Sure, it’s incongruous to be sat at altitude gripping a tiny Alcantara steering wheel topped with a cheery yellow centremark. Someone’s also given a lick of red paint to the ‘overtake everything now’ boost button on the mode switcher. It screams ‘prod me’. 

Those are the only splashes of colour, mind you. You’re surrounded by monochrome moleskin textures and lashings of carbon fibre fillet. The ambience deeply wishes it was a GT3 RS, but instead of a roll cage there’s space for four adults beneath the carbon fibre roof (the Turbo GT is only sold in rakish Coupe flavour).

Pity the pop-up rear wing invades rear visibility at 70mph, trimming it from ‘narrow’ to ‘useless’. 

Anything else?

I wonder if this is a bit more than a simple ‘the Cayenne’s getting on a bit, let’s pep it up with more power’ move from Porsche. It’s an experiment, as the fast SUV landscape is changing quickly. 

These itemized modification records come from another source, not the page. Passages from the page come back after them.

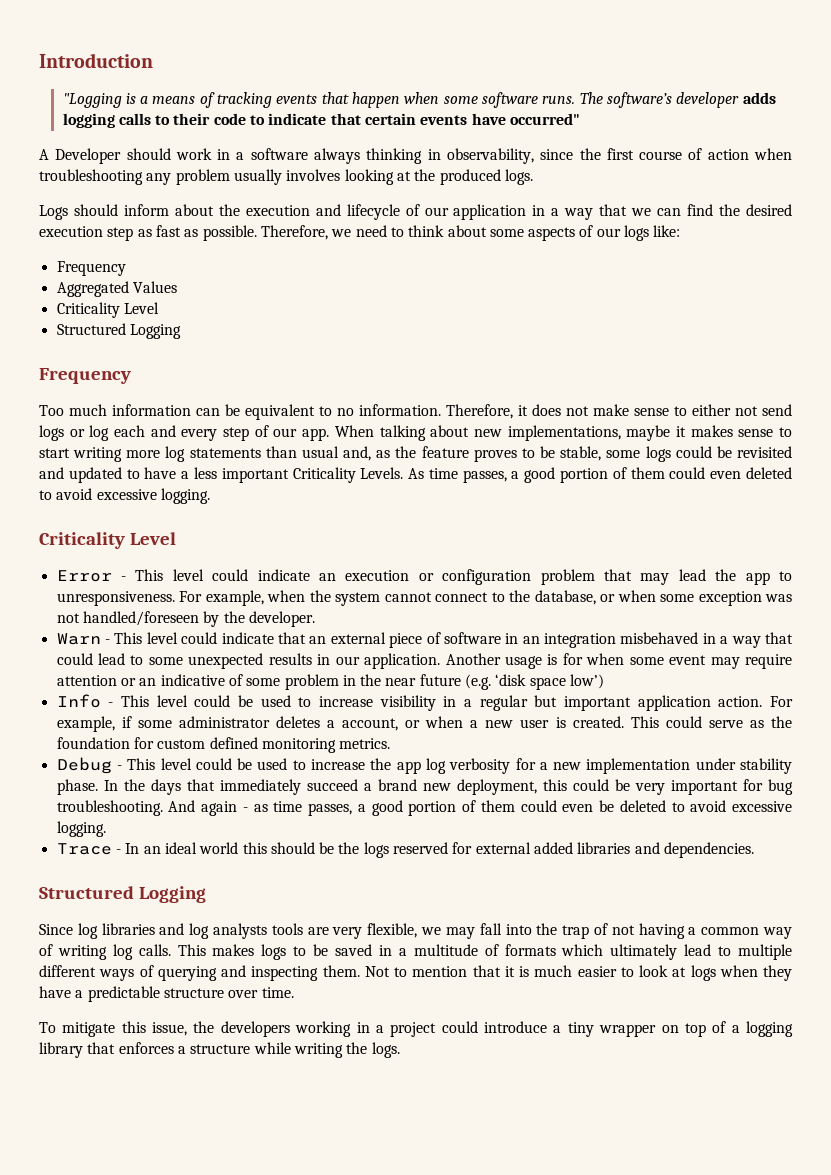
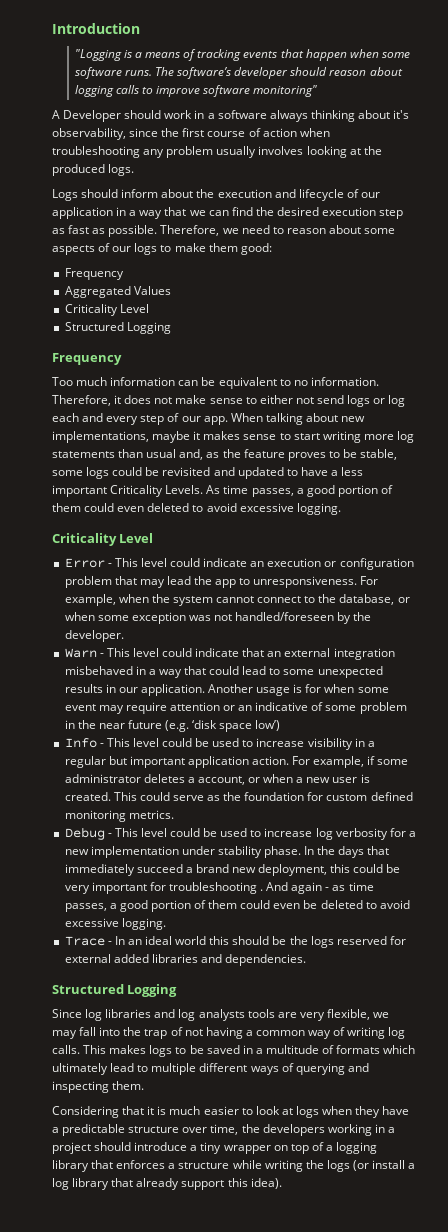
- The software’s developer adds logging calls to their code to indicate that certain events have occurred"
+ The software’s developer should reason about logging calls to improve software monitoring"
- A Developer should work in a software always thinking in observability, since the first course of action when troubleshooting any problem usually involves looking at the produced logs.
+ A Developer should work in a software always thinking about it's observability, since the first course of action when troubleshooting any problem usually involves looking at the produced logs.
- Therefore, we need to think about some aspects of our logs like:
+ Therefore, we need to reason about some aspects of our logs to make them good:
- Warn - This level could indicate that an external piece of software in an integration misbehaved in a way that could lead to some unexpected results in our application.
+ Warn - This level could indicate that an external integration misbehaved in a way that could lead to some unexpected results in our application.
- Debug - This level could be used to increase the app log verbosity for a new implementation under stability phase.
+ Debug - This level could be used to increase log verbosity for a new implementation under stability phase.
- In the days that immediately succeed a brand new deployment, this could be very important for bug troubleshooting.
+ In the days that immediately succeed a brand new deployment, this could be very important for troubleshooting .
- This makes logs to be saved in a multitude of formats which ultimately lead to multiple different ways of querying and inspecting them. Not to mention that it is much easier to look at logs when they have a predictable structure over time.
- To mitigate this issue, the developers working in a project could introduce a tiny wrapper on top of a logging library that enforces a structure while writing the logs.
+ This makes logs to be saved in a multitude of formats which ultimately lead to multiple different ways of querying and inspecting them.
+ Considering that it is much easier to look at logs when they have a predictable structure over time, the developers working in a project should introduce a tiny wrapper on top of a logging library that enforces a structure while writing the logs (or install a log library that already support this idea).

While the Cayenne used to have the game to itself, it’s now got relatives from Bentley, Audi and Lamborghini to contend with, and newcomers like the Aston Martin DBX to fend off. Next year, we’ll see Ferrari’s idea of an SUV for the first time ever.

What Porsche has in its locker is rally pedigree and a lot of heritage and respect in the ‘GT’ badge. This Cayenne isn’t a pedigree product of the same Weissach skunkworks that brings you the 911 GT2 and GT3. It’s said to ‘have the blessing’ of the GT department. 

Hmmm. I’m sure there’s plenty of merch that serious artists have ‘given their blessing’ to over the years.

I wonder if it’s just a toe in the water to see bow the faithful react, should this ‘GT-all-the-things’ technique become a business avenue Porsche fancies exploring in years to come.

Macan Turbo GT? Taycan Turbo e-GT? Admit it, you wouldn’t be surprised. I wouldn’t.